From a provider's perspective it does matter. The most costly part of any network is the last 1% because most of the fixed cost of the network is based on the peak capacity, not average capacity. Billing based on average usage works best if you have a large population and excess capacity. Generally its the largest of the large customers who have the most to gain by gaming the system. A few T1 customers gaming the system is just noise.

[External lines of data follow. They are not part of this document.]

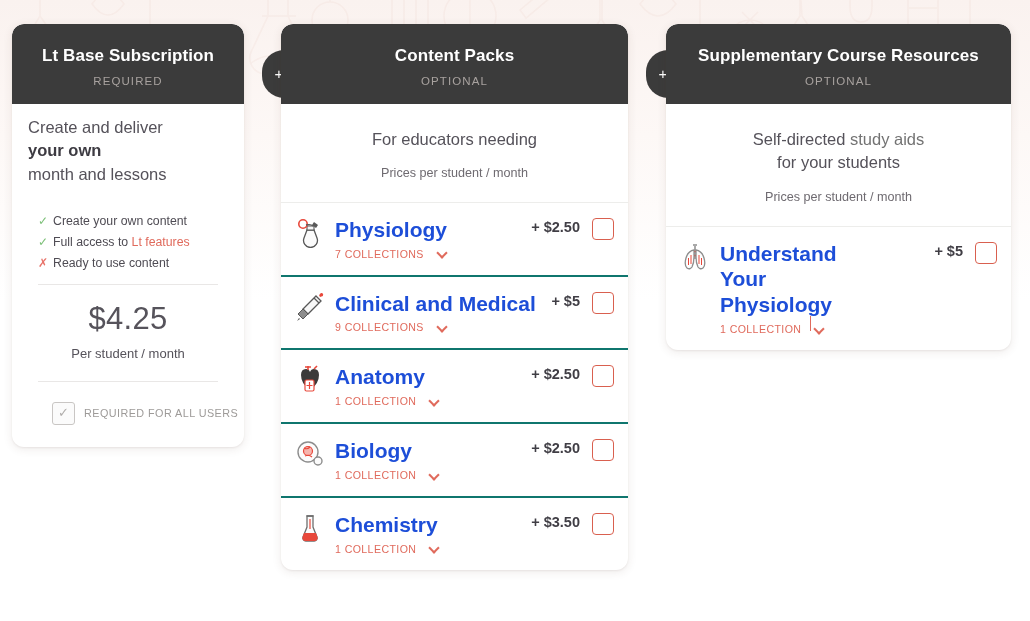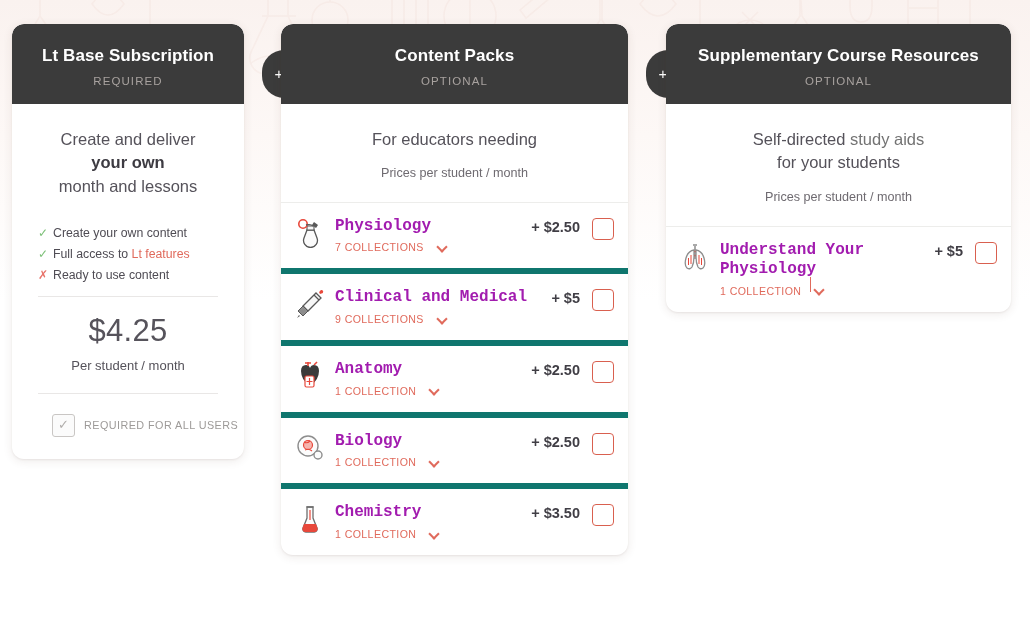--- a/index.html
+++ b/index.html
@@ -76,22 +76,22 @@
     margin-top: 9px;
     font-size: 11.5px;
     letter-spacing: 1.1px;
     color: #a8a29f;
   }
 
   .card-body { padding: 0; }
 
   
   .pitch {
-    text-align: center;
-    padding: 24px 16px 6px;
+    text-align: left;
+    padding: 12px 16px 6px;
     color: #55525a;
     font-size: 16.5px;
     line-height: 1.44;
   }
   .pitch b { color: #3d3b42; font-weight: bold; }
 
   .features {
     margin: 22px 0 0;
     padding: 0 0 0 26px;
     list-style: none;
@@ -172,41 +172,40 @@
     font-size: 12.6px;
     color: #6e6a70;
   }
 
   .rows { margin-top: 19px; }
 
   .row {
     display: flex;
     align-items: flex-start;
     padding: 14px 14px 13px 14px;
-    border-top: 6px solid #0f766e;
+    border-top: 2px solid #0f766e;
     min-height: 48px;
     box-sizing: border-box;
   }
   .rows > .row:first-child { border-top: 1px solid #ededeb; }
 
   .row-icon {
     flex: 0 0 30px;
     width: 30px; height: 30px;
     margin-right: 10px;
     margin-top: 1px;
   }
   .row-icon svg { display: block; width: 30px; height: 30px; }
 
   .row-main { flex: 1 1 auto; min-width: 0; }
   .row-name {
-    font-size: 16px;
+    font-size: 21px;
     font-weight: bold;
-    color: #a21caf;
+    color: #1d4ed8;
     line-height: 1.23;
-    font-family: Liberation Mono, monospace;
   }
   .row-collections {
     margin-top: 5px;
     font-size: 10.6px;
     letter-spacing: .4px;
     color: #e06a5c;
     display: inline-flex;
     align-items: center;
     gap: 14px;
   }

But you might have an OC48 customer who pegs their link requiring you to add more peak capacity to your network. But times their traffic, so their average usage never exceeds an OC24, and pays the average price. This is the type of customer which nailed the electric companies. If you can save tens of thousands dollars by starting an electric smelter at 30 minutes past the hour instead of exactly on the hour, its noticable. The electric companies reserve their fanciest meters for large power consumers like smelters and colo providers :-) This was fine in the past, when we were doubling the Internet's capacity every X days. I have a feeling providers will start managing/reducing the excess capacity headroom in their networks. And will start looking at ways to wring more money out of their current customers. Some rocket science accountant somewhere should be working on a way to maximize the chargable usage by just shifting the window bins back and forth until he finds the maximum. Is there any commercial provider not trying to maximize billable usage? By carefully choosing window bins, a provider could generate 1%, 25%, 50% more revenue across all his usage-based customers. And if you got this idea from me, I expect 5% of the take....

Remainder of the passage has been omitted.